> _EXERCISE DESCRIPTION_:
Without including any picture, write out the entries exactly as they stand.

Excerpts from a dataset
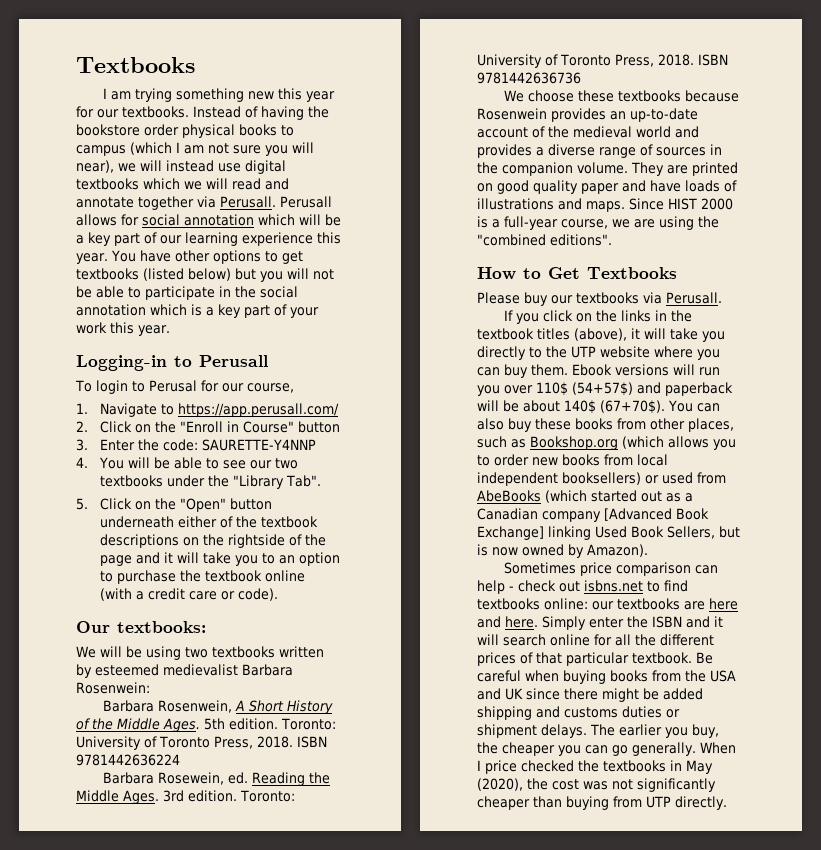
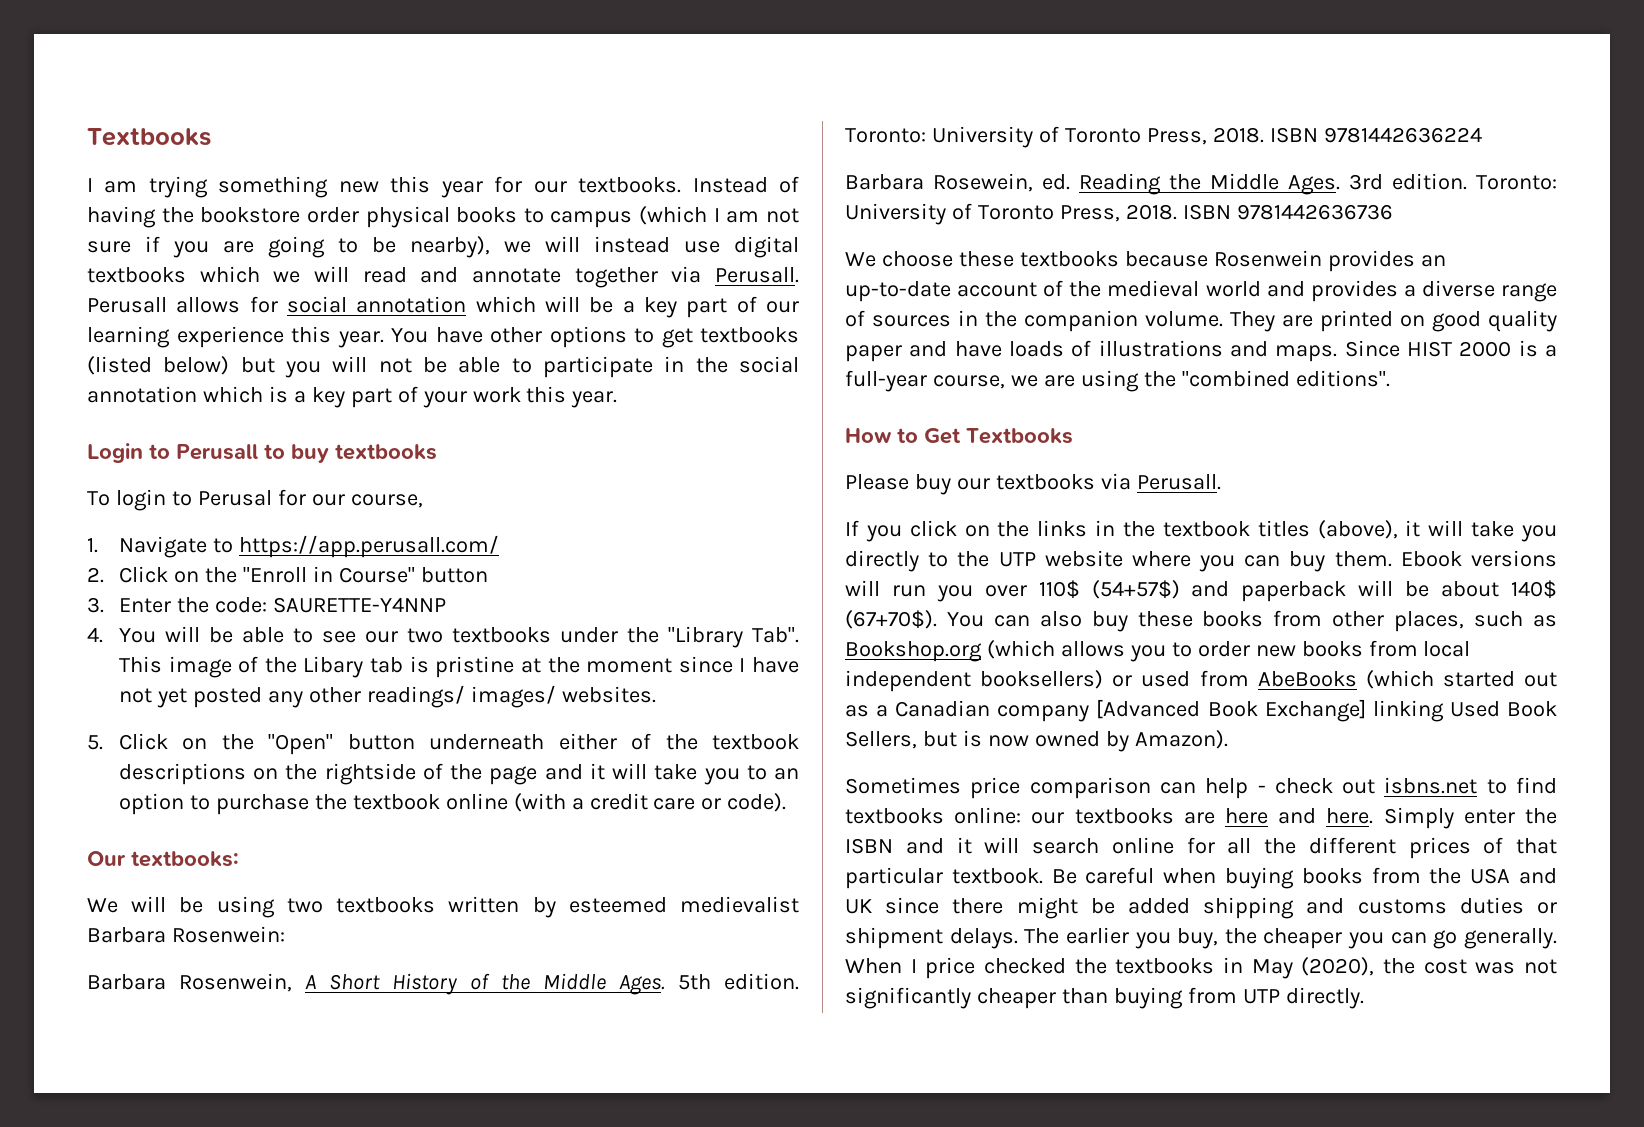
[265,142,314,156] [76,160,114,173] you will near), -> [145,236,490,258] if you are going to be nearby),
[76,355,167,371] Logging-in -> [87,443,143,463] Login
(268, 361) none -> [264,444,437,463] to buy textbooks
(322, 481) none -> [119,656,799,678] [119,685,656,708] This image of the Libary tab is pristine at the moment since I have not yet posted any other readings/ images/ websites.

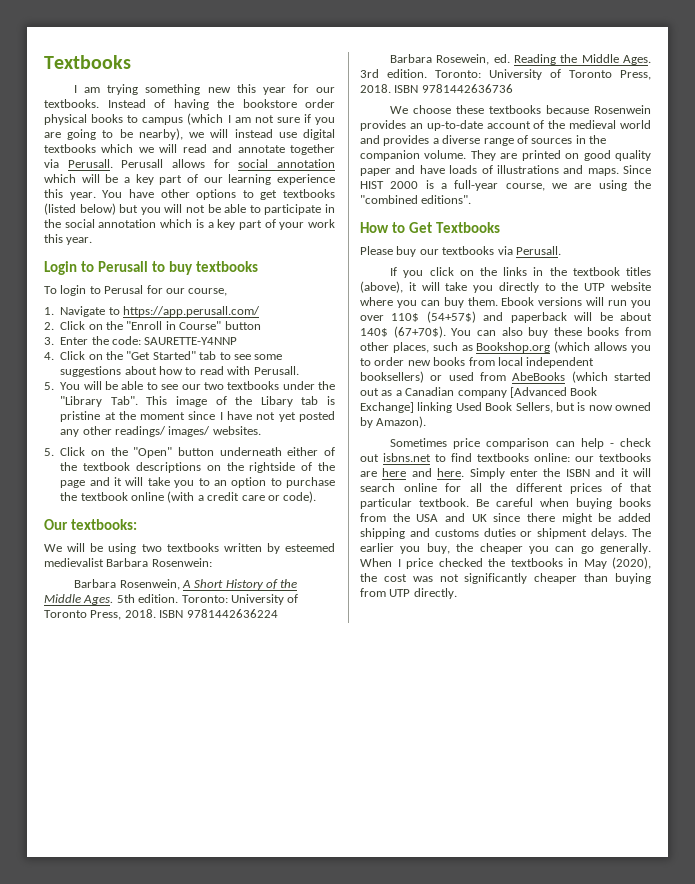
(103, 635) none -> [60,351,283,360] [60,366,299,377] [44,382,54,390] Click on the "Get Started" tab to see some suggestions about how to read with Perusall. // 5.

> _TASK ANSWER_:
[265,142,314,156] [76,160,114,173] you will near), -> [145,236,490,258] if you are going to be nearby),
[76,355,167,371] Logging-in -> [87,443,143,463] Login
(268, 361) none -> [264,444,437,463] to buy textbooks
(322, 481) none -> [119,656,799,678] [119,685,656,708] This image of the Libary tab is pristine at the moment since I have not yet posted any other readings/ images/ websites.

(103, 635) none -> [60,351,283,360] [60,366,299,377] [44,382,54,390] Click on the "Get Started" tab to see some suggestions about how to read with Perusall. // 5.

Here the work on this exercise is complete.